Con l’ordinanza istruttoria n. 271/2016 il Tribunale, rilevato che “in relazione al ricorso n. 2364/2013, avente ad oggetto questioni fattuali e giuridiche in parte comuni al ricorso in esame, il Tribunale, con l’ordinanza n. 2562 del 4.12.2015, ha disposto incombenti istruttori, nelle forme della verificazione”, ha disposto di acquisire agli atti del presente giudizio le risultanze della disposta verificazione nonché di “richiedere alla Cancelleria del Tribunale penale di Salerno la trasmissione di copia della sentenza n. 1126/2001 pronunciata dal giudice monocratico dott. Videtta, menzionata dalla parte ricorrente ma non prodotta agli atti del giudizio”: i suddetti incombenti istruttori sono stati successivamente eseguiti e, dopo lo scambio di ulteriori memorie tra le parti, all’esito di una articolata discussione orale, il ricorso è stato trattenuto dal collegio per la decisione di merito.

DIRITTO

Deve preliminarmente affrontarsi la questione, sollevata dalla parte ricorrente, attinente alla legittimazione ad intervenire in giudizio, in funzione oppositiva rispetto all’accoglimento del ricorso, del Circolo di Legambiente denominato “Vento in Faccia”.

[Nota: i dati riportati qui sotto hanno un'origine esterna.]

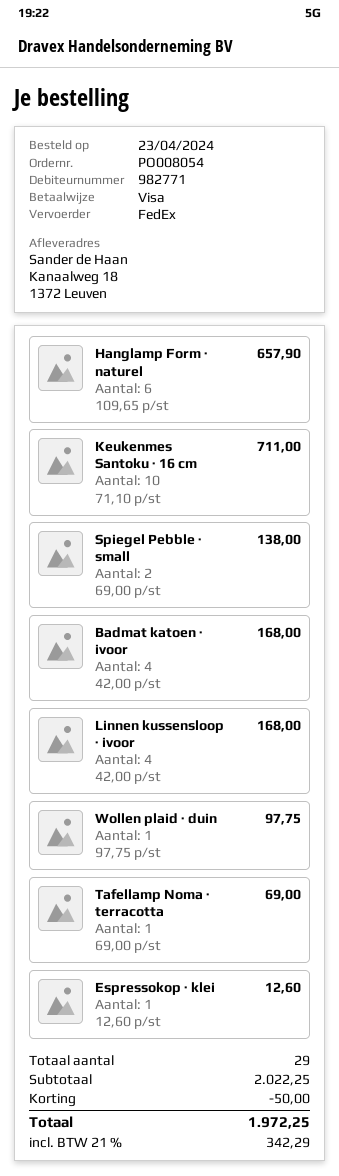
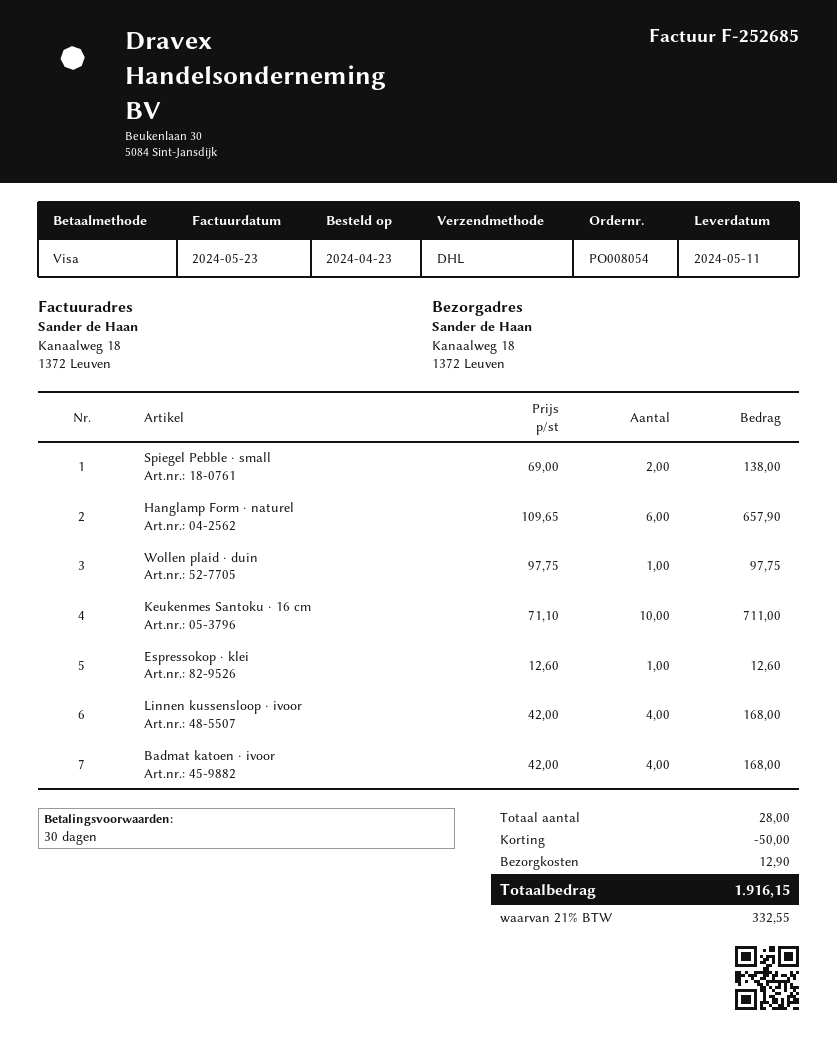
shipping method: FedEx -> DHL
Tafellamp Noma · terracotta: 1 x 69.00 = 69.00 -> none
total quantity: 29 -> 28
shipping: none -> 12.90
tax: 21% = 342.29 -> 21% = 332.55
total: 1972.25 -> 1916.15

La questione deve essere risolta in senso negativo, con la conseguente declaratoria della inammissibilità dell’intervento ad opponendum del suddetto sodalizio.

Come recentemente ribadito dal giudice amministrativo (cfr. Consiglio di Stato, Ad. Plen., n. 9 del 2 novembre 2015), “la legittimazione attiva (e, dunque, all’intervento in giudizio) di associazioni rappresentative di interessi collettivi obbedisce alle stringenti regole di seguito precisate. È necessario, innanzitutto, che la questione dibattuta attenga in via immediata al perimetro delle finalità statutarie dell’associazione e, cioè, che la produzione degli effetti del provvedimento controverso si risolva in una lesione diretta del suo scopo istituzionale, e non della mera sommatoria degli interessi imputabili ai singoli associati (Cons. St., sez. IV, 16 novembre 2011, n. 6050). È, inoltre, indispensabile che l’interesse tutelato con l’intervento sia comune a tutti gli associati, che non vengano tutelate le posizioni soggettive solo di una parte degli stessi e che non siano, in definitiva, configurabili conflitti interni all’associazione (anche con gli interessi di uno solo dei consociati), che implicherebbero automaticamente il difetto del carattere generale e rappresentativo della posizione azionata in giudizio (cfr. ex multis Cons. St., sez. III, 27 aprile 2015, n. 2150) (…) Resta, infine, preclusa ogni iniziativa giurisdizionale sorretta dal solo interesse al corretto esercizio dei poteri amministrativi o per mere finalità di giustizia, occorrendo, si ripete, per autorizzare l’intervento di un’associazione esponenziale di interessi collettivi, un interesse concreto ed attuale (imputabile alla stessa associazione) alla rimozione degli effetti pregiudizievoli prodotti dal provvedimento controverso (Cons. St., sez. III, 9 giugno 2014, n. 2892)”.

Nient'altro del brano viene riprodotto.